• _EXERCISE_
Transcribe the entries below exactly; leave every image out.

• _DATA FOR THIS TASK_
○ ○ ○ ○ ○ ○ ○

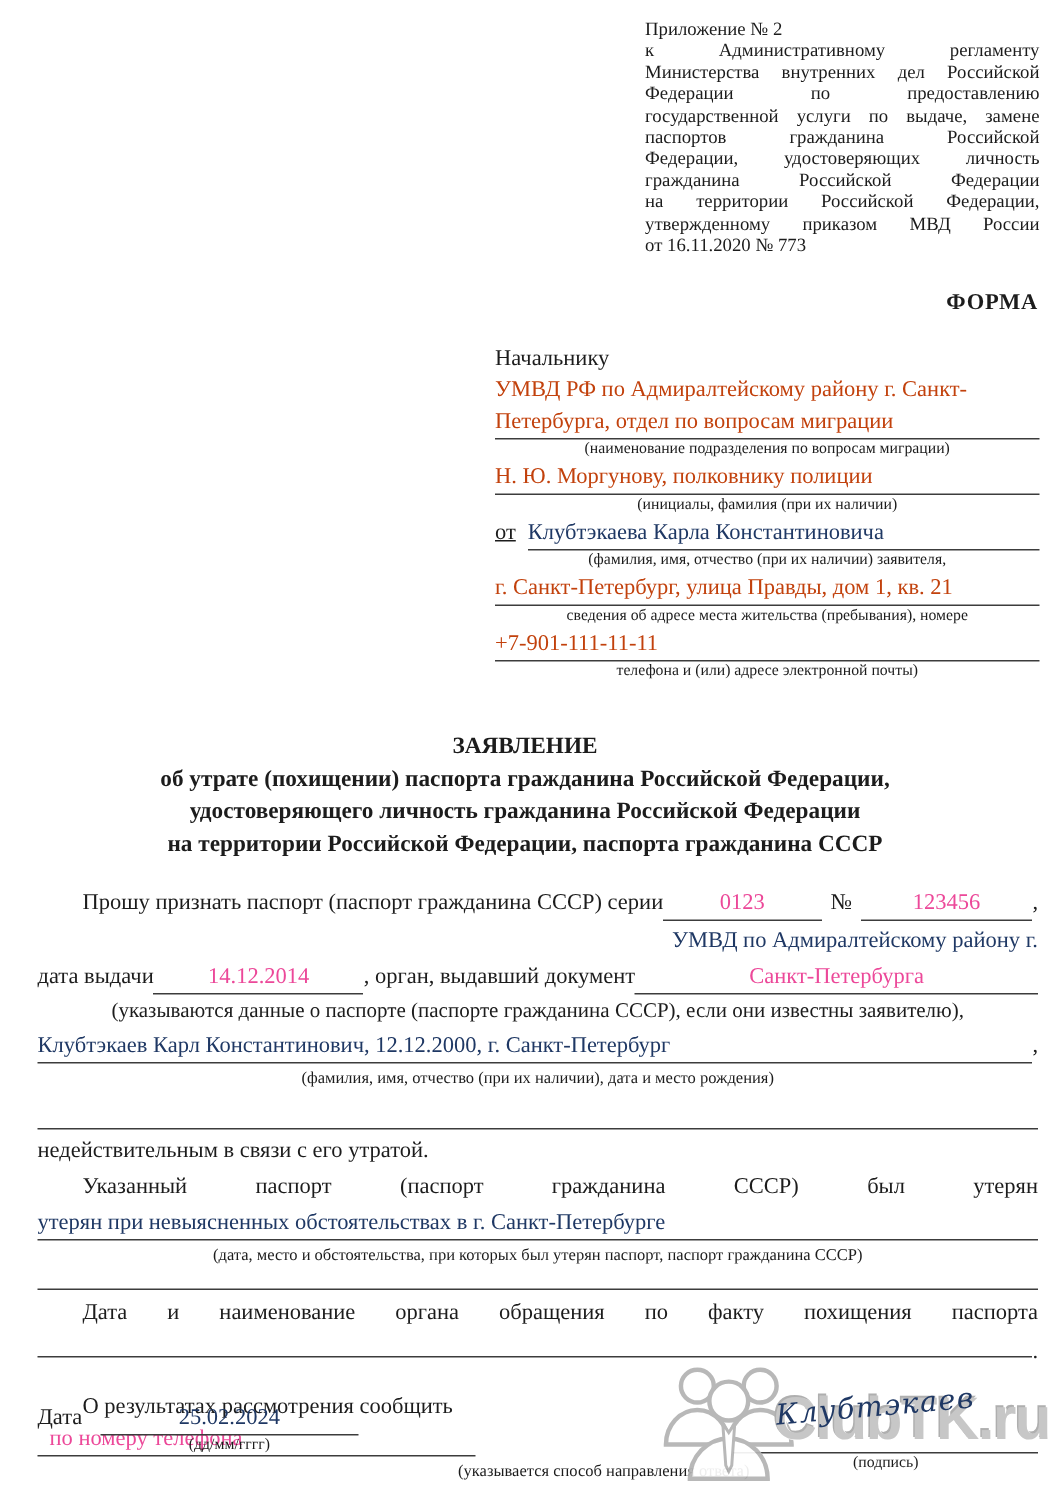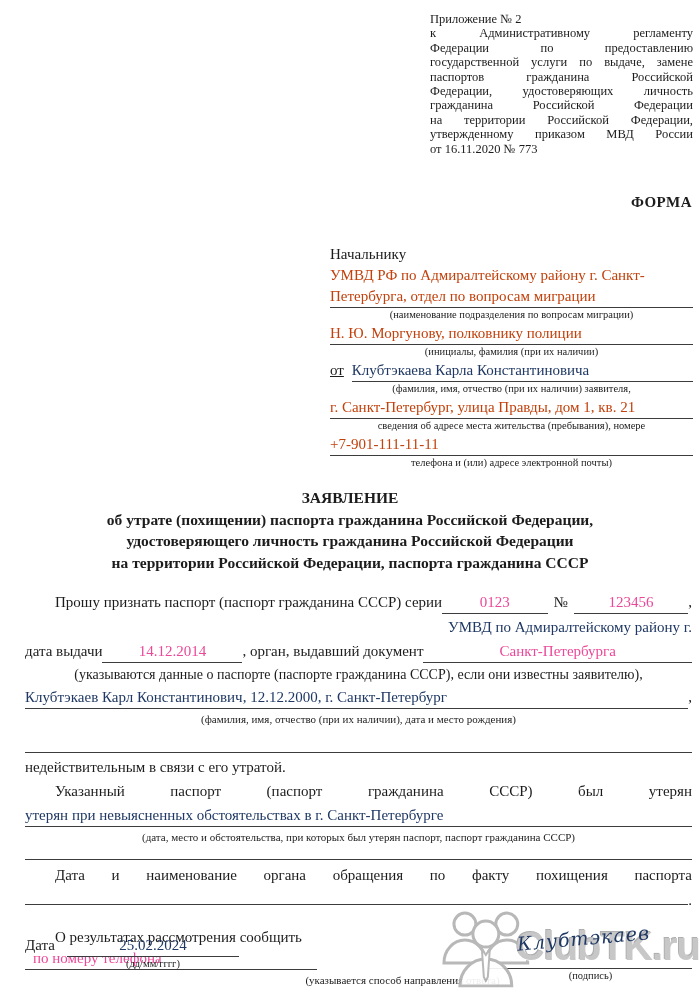"Министерства внутренних дел Российской" div.ap-line { html: none -> <div>Министерства внутренних дел Российской</div> }
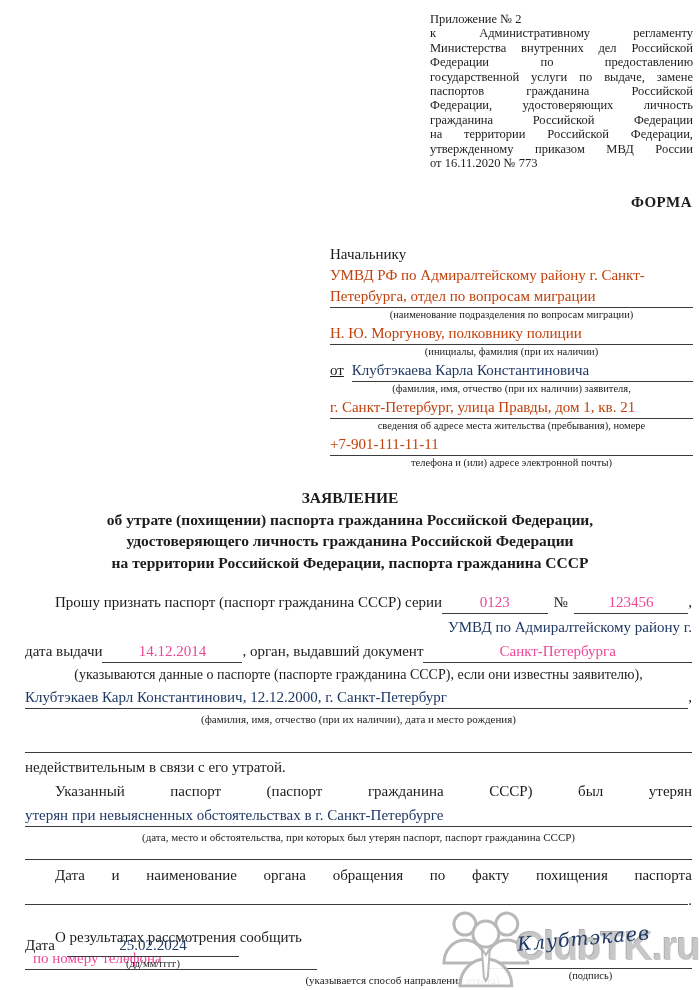"Начальнику" .addressee { top: 243px -> 228px }
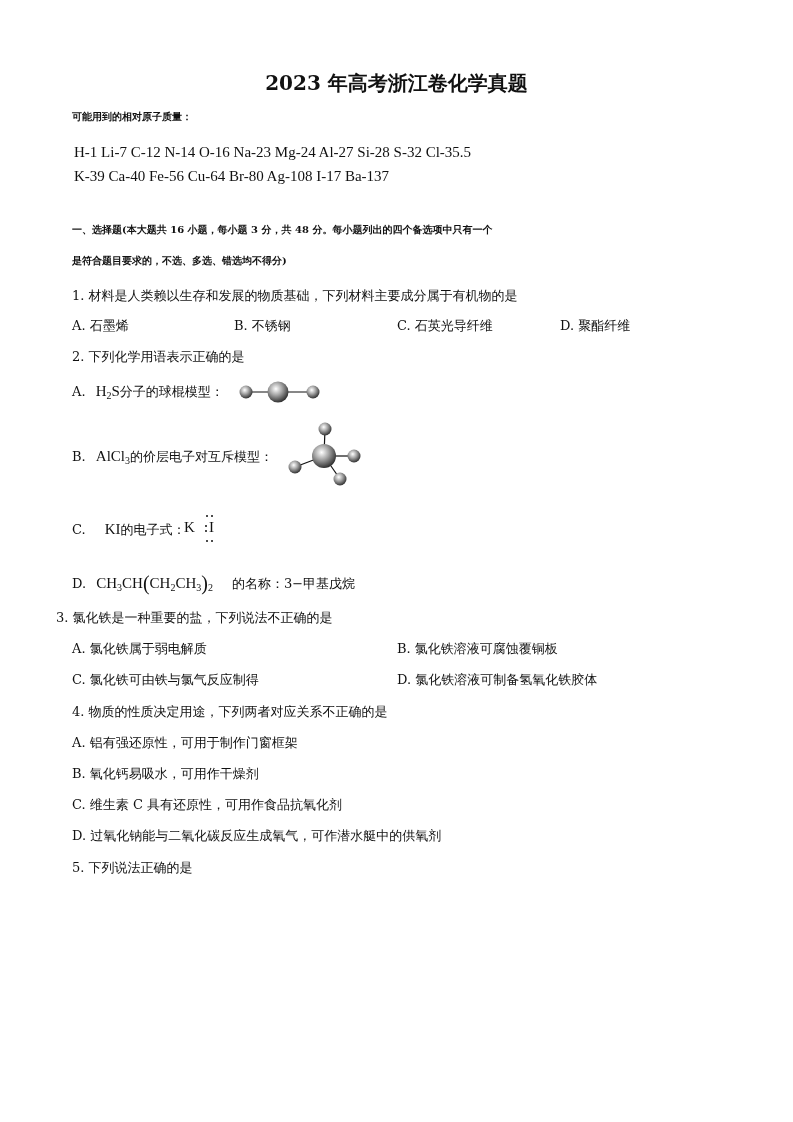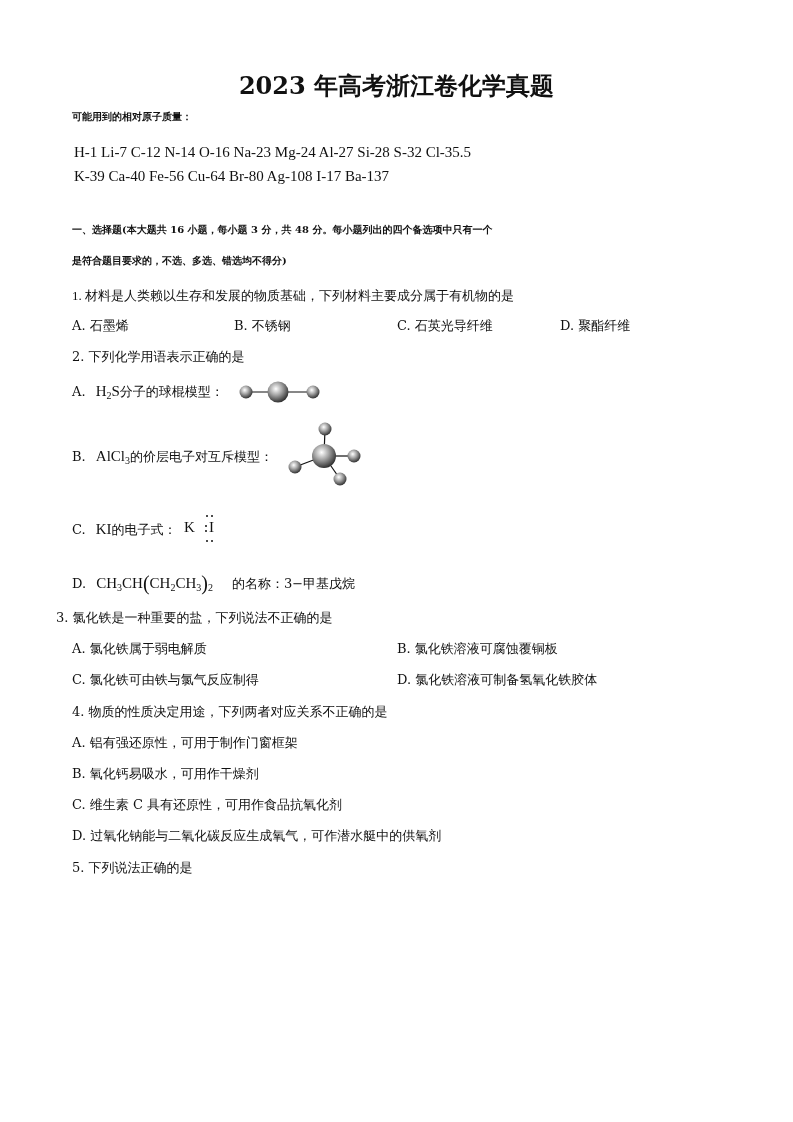"2023 年高考浙江卷化学真题" .title { font-size: 24px -> 20px }
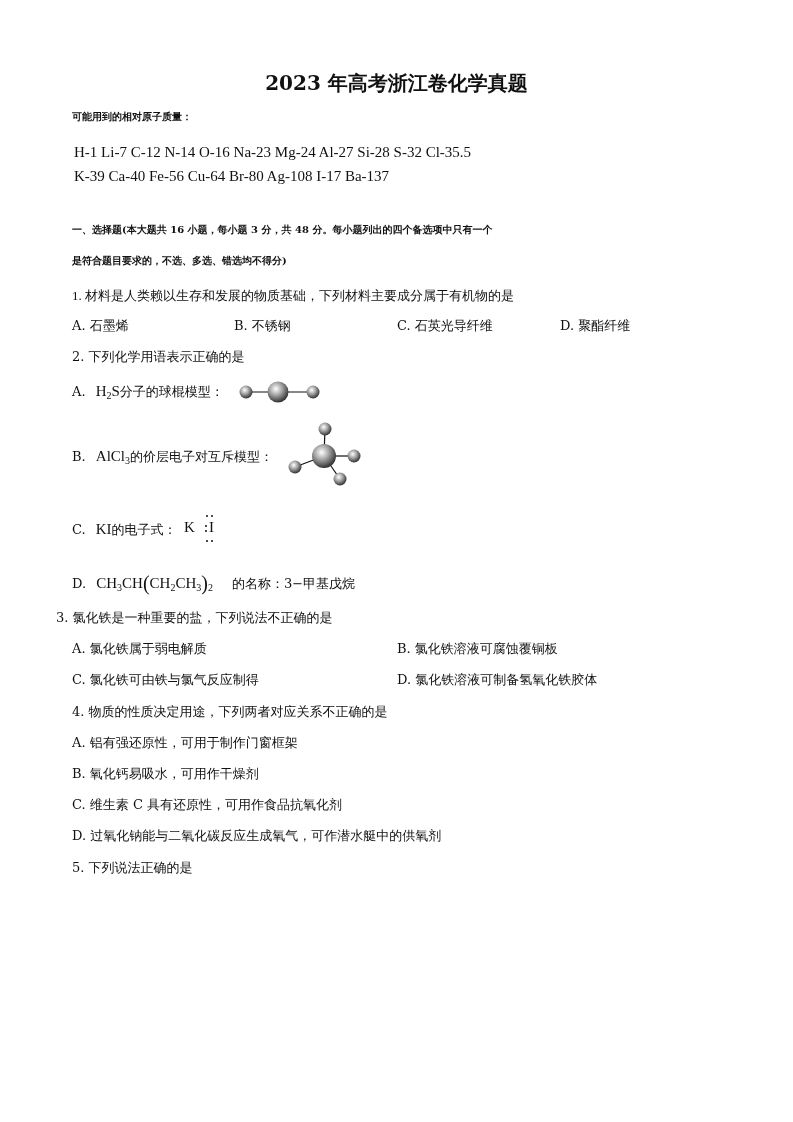"1. 材料是人类赖以生存和发展的物质基础，下列材料主要成分属于有机物的是" div.abs { font-family: Liberation Serif, serif -> none }
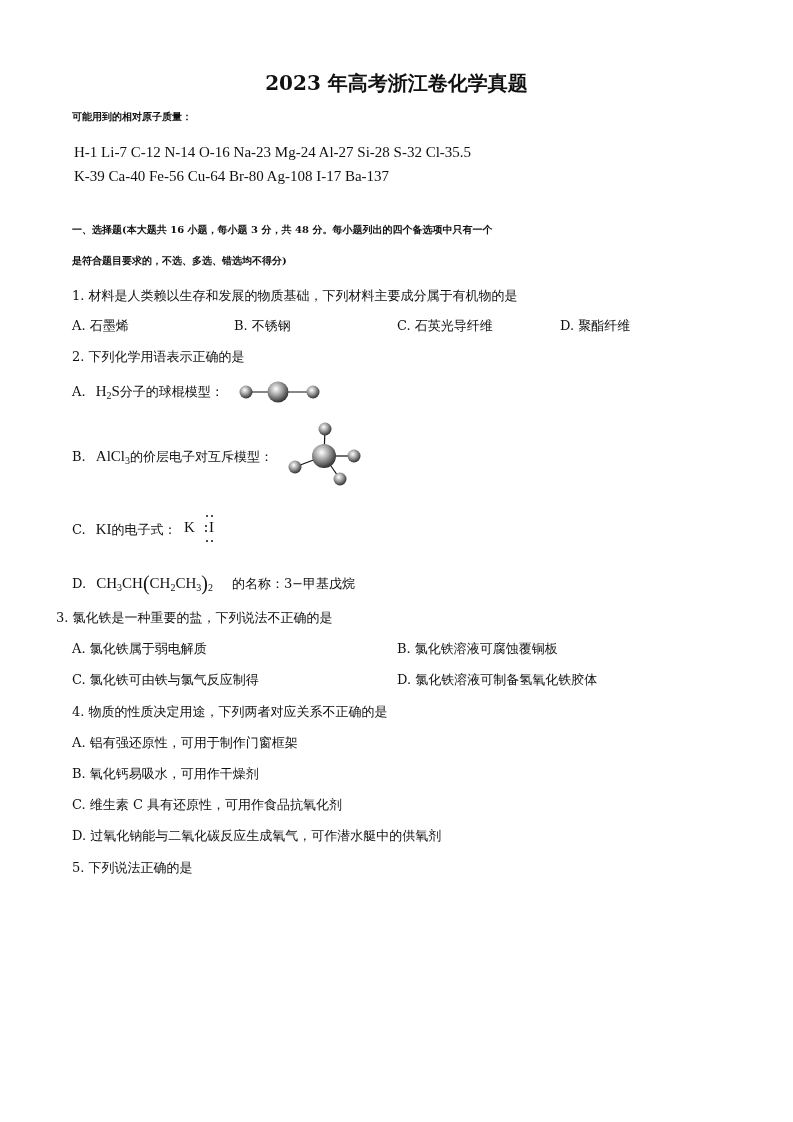"KI" span.f { margin-left: 6px -> 15px }
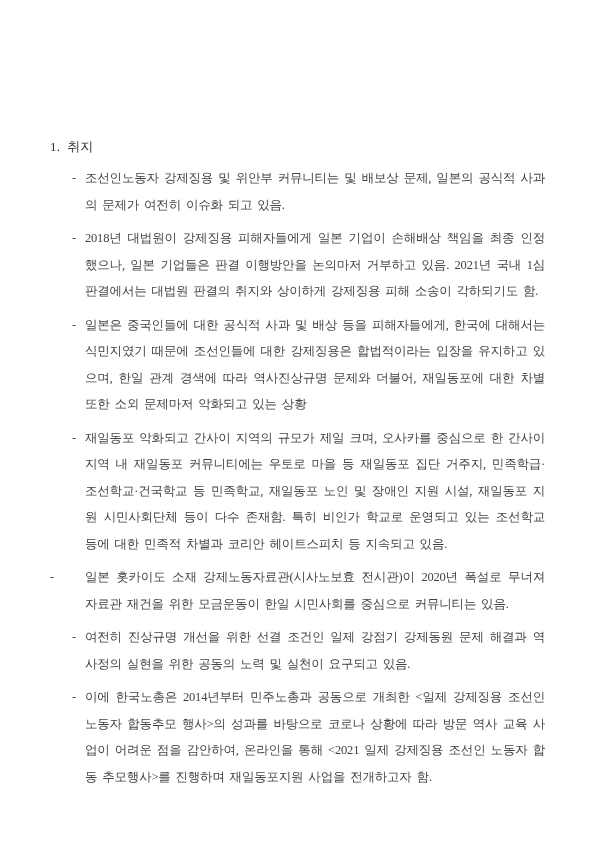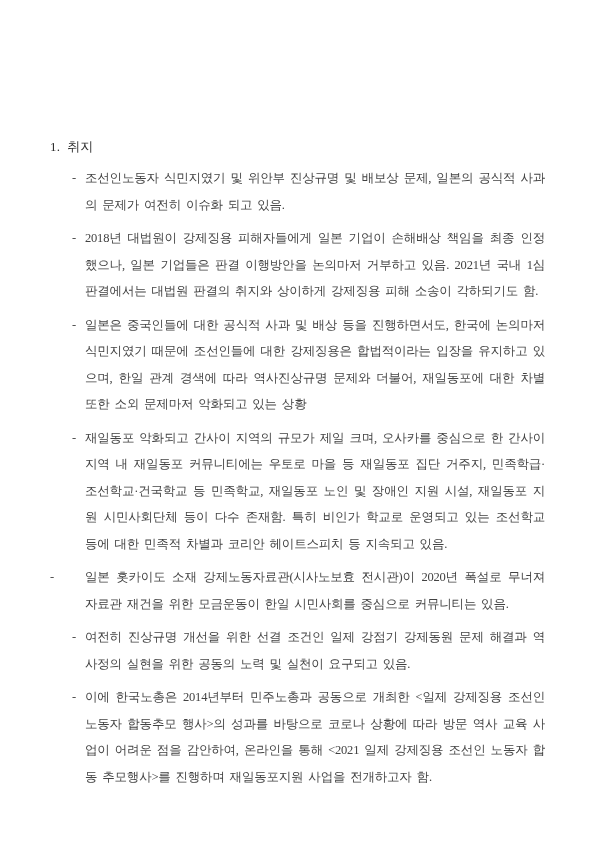"조선인노동자 식민지였기 및 위안부 진상규명" span.btext { text: 식민지였기 및 위안부 진상규명 -> 강제징용 및 위안부 커뮤니티는 }
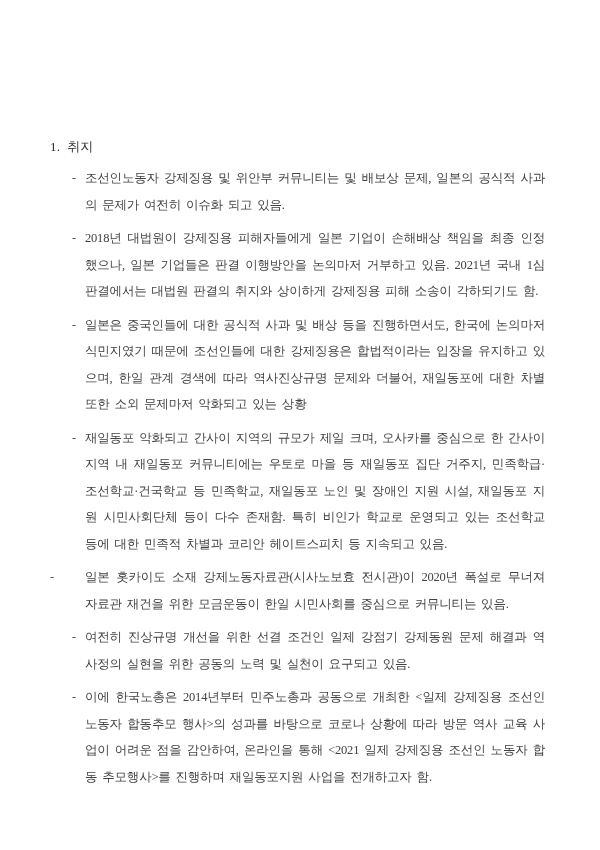"일본은 중국인들에 대한 공식적 사과" span.btext { text: 진행하면서도, 한국에 논의마저 -> 피해자들에게, 한국에 대해서는 }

○ ○ ○ ○ ○ ○ ○

• _ANSWER FOR THIS EXERCISE_
"Министерства внутренних дел Российской" div.ap-line { html: none -> <div>Министерства внутренних дел Российской</div> }
"Начальнику" .addressee { top: 243px -> 228px }
"2023 年高考浙江卷化学真题" .title { font-size: 24px -> 20px }
"1. 材料是人类赖以生存和发展的物质基础，下列材料主要成分属于有机物的是" div.abs { font-family: Liberation Serif, serif -> none }
"KI" span.f { margin-left: 6px -> 15px }
"조선인노동자 식민지였기 및 위안부 진상규명" span.btext { text: 식민지였기 및 위안부 진상규명 -> 강제징용 및 위안부 커뮤니티는 }
"일본은 중국인들에 대한 공식적 사과" span.btext { text: 진행하면서도, 한국에 논의마저 -> 피해자들에게, 한국에 대해서는 }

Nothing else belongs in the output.